In a landmark move, President Joe Biden vowed to erase Federal student debt for Americans who make less than $125,000 a year. The initial announcement, which came on August 24, includes the promise to forgive up to $10,000 of debt for individuals with outstanding Federal student loans, and up to $20,000 of forgiveness to Pell Grant recipients with outstanding debt. The Federal Student Loan moratorium which has been in place since the start of the Coronavirus pandemic in 2020 is also being extended until December 31, 2022.
What Student Debt Forgiveness Means
This forgiveness program is for U.S. residents who have a Federal student loan. This is not for private loans or student loans from sources other than the Federal Government. The White House didn't roll out program specifics, but according to a White House fact sheet, more information about claiming relief will be announced in the coming weeks.
Borrowers can visit StudentAid.gov/debtrelief for more information and sign up for notifications as more information becomes available. Debt forgiveness applications will be made available before December 31.

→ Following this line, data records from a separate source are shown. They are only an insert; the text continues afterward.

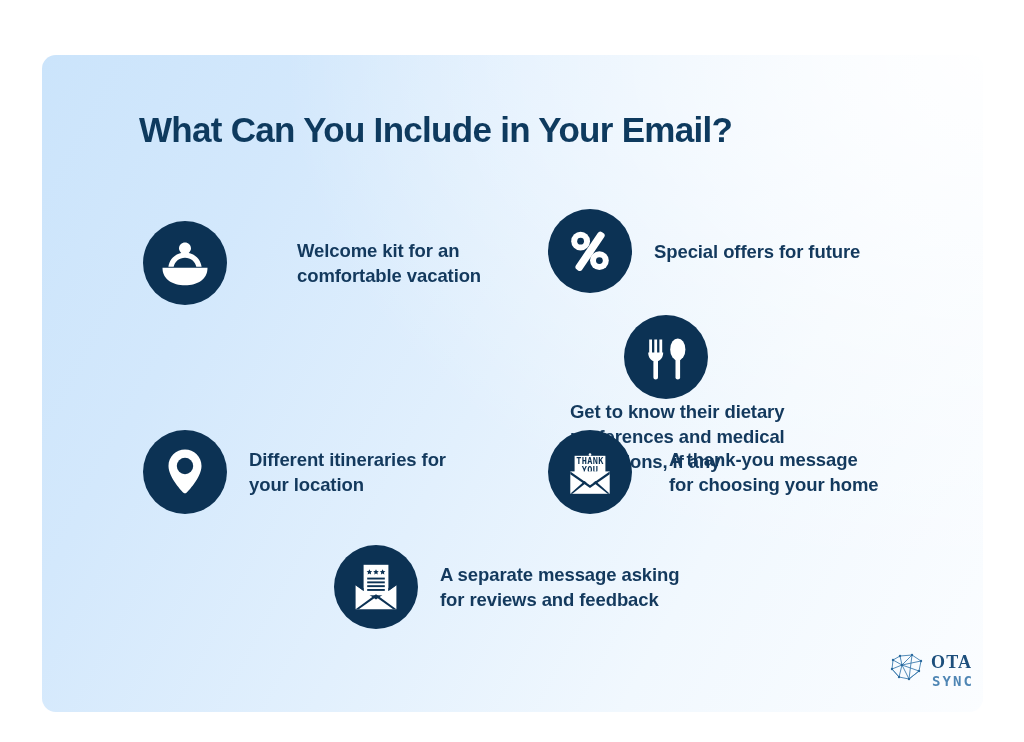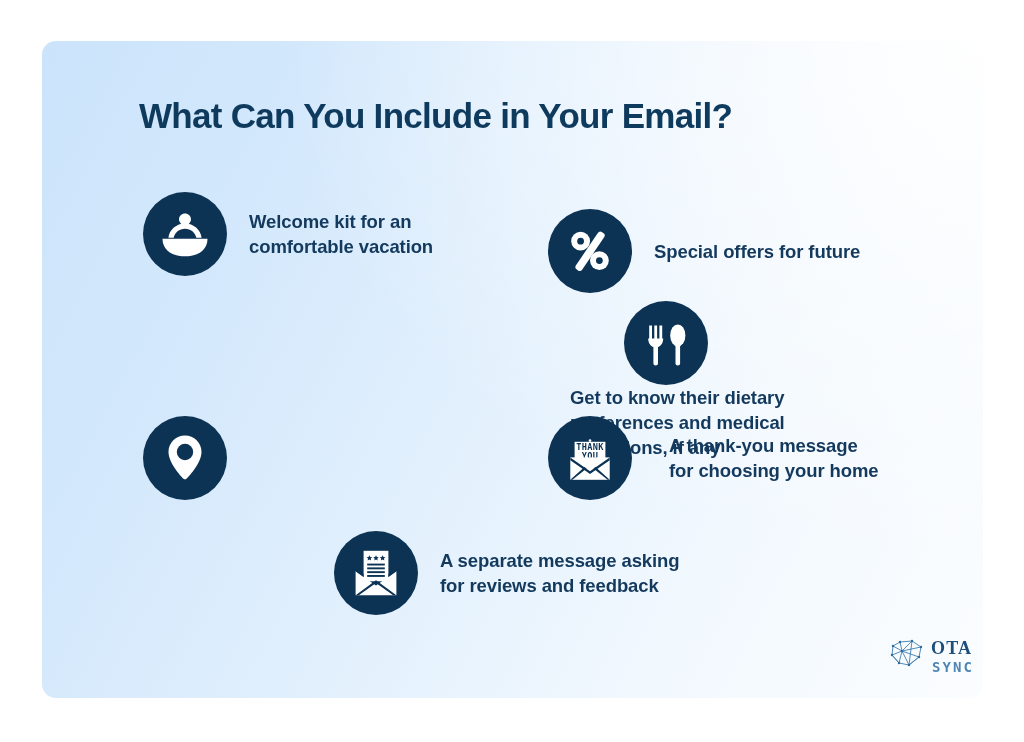"What Can You Include in" #canvas { margin-top: none -> 14px }
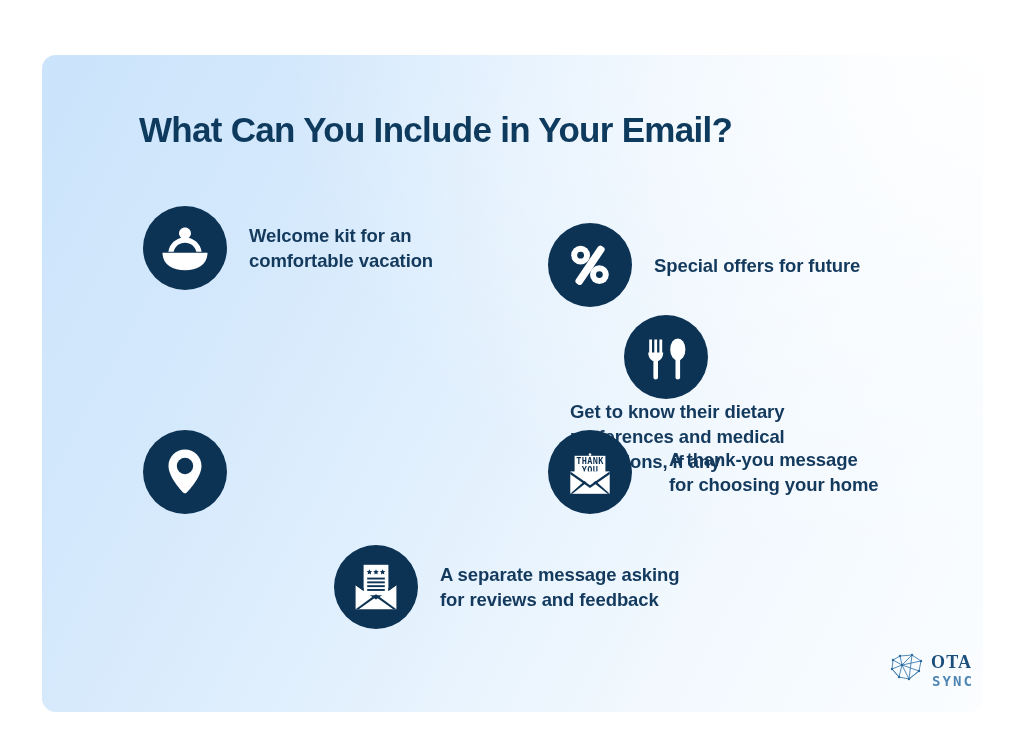"Welcome kit for an" #item-0 { gap: none -> 48px; top: 151px -> 166px }
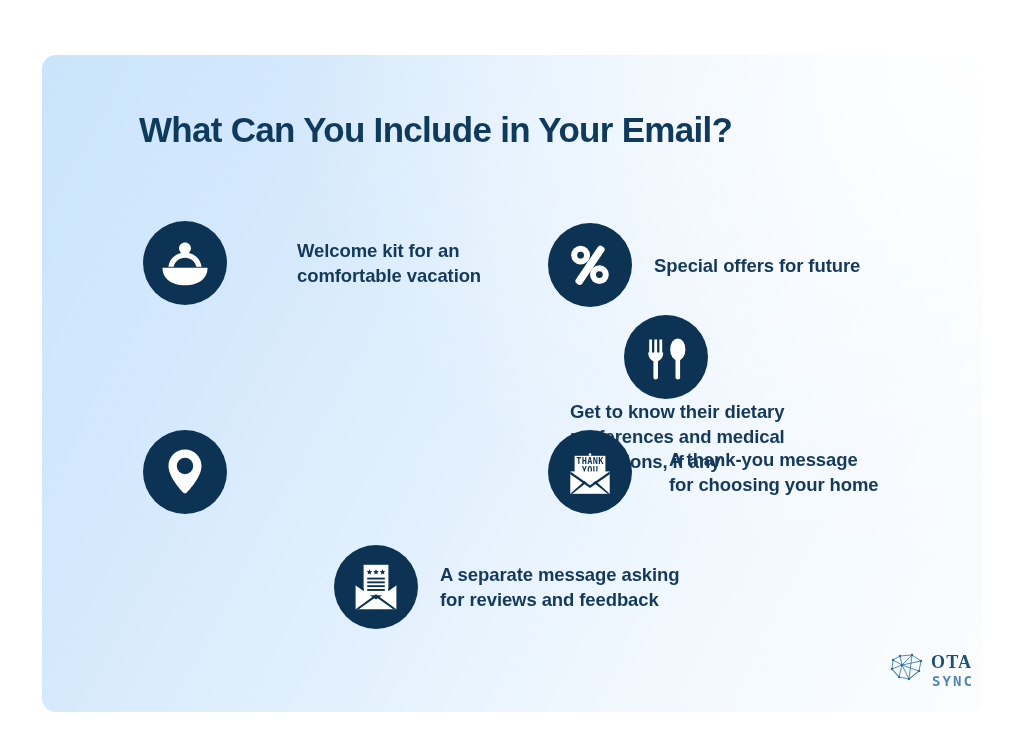"Special offers for future" #item-3 { top: 168px -> 154px }
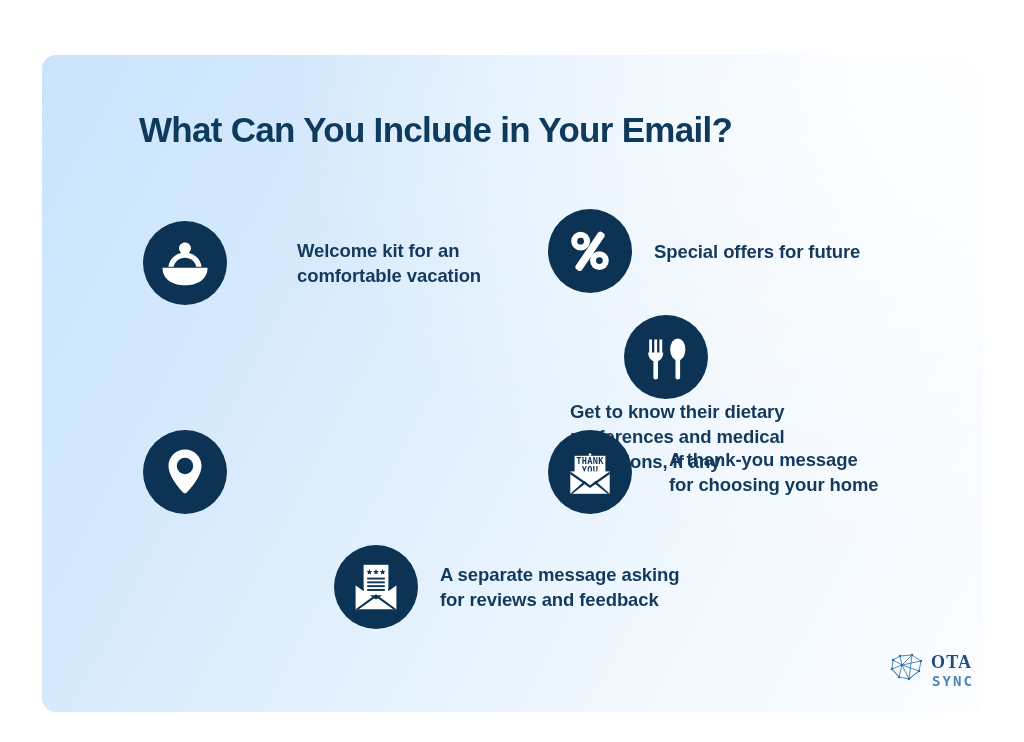"Different itineraries for" div.item-text { html: none -> <div>Different itineraries for your location</div> }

How Will Auto Credit Be Affected?
For many, the relief of student debt will open doors and erase some of the debt that may be holding back their credit rating. With thousands less in outstanding debt, many people may see an improvement in their credit scores.
Will It Be Easier To Buy A Car?
Better credit scores lead to ease of borrowing for many. This means it could be easier to qualify for the vehicle loan you need in some cases. However, even if you qualify for student loan forgiveness, an auto loan is never a guarantee, since there are many factors involved in loan qualification, especially if you have poor credit.
When you're a bad credit borrower it's important to go to a lender that works with low credit situations. They have more requirements than a traditional lender that works with good credit. These requirements include bringing in documentation proving you have the ability, stability, and willingness to repay an auto loan, such as proof of income, residency, and a down payment.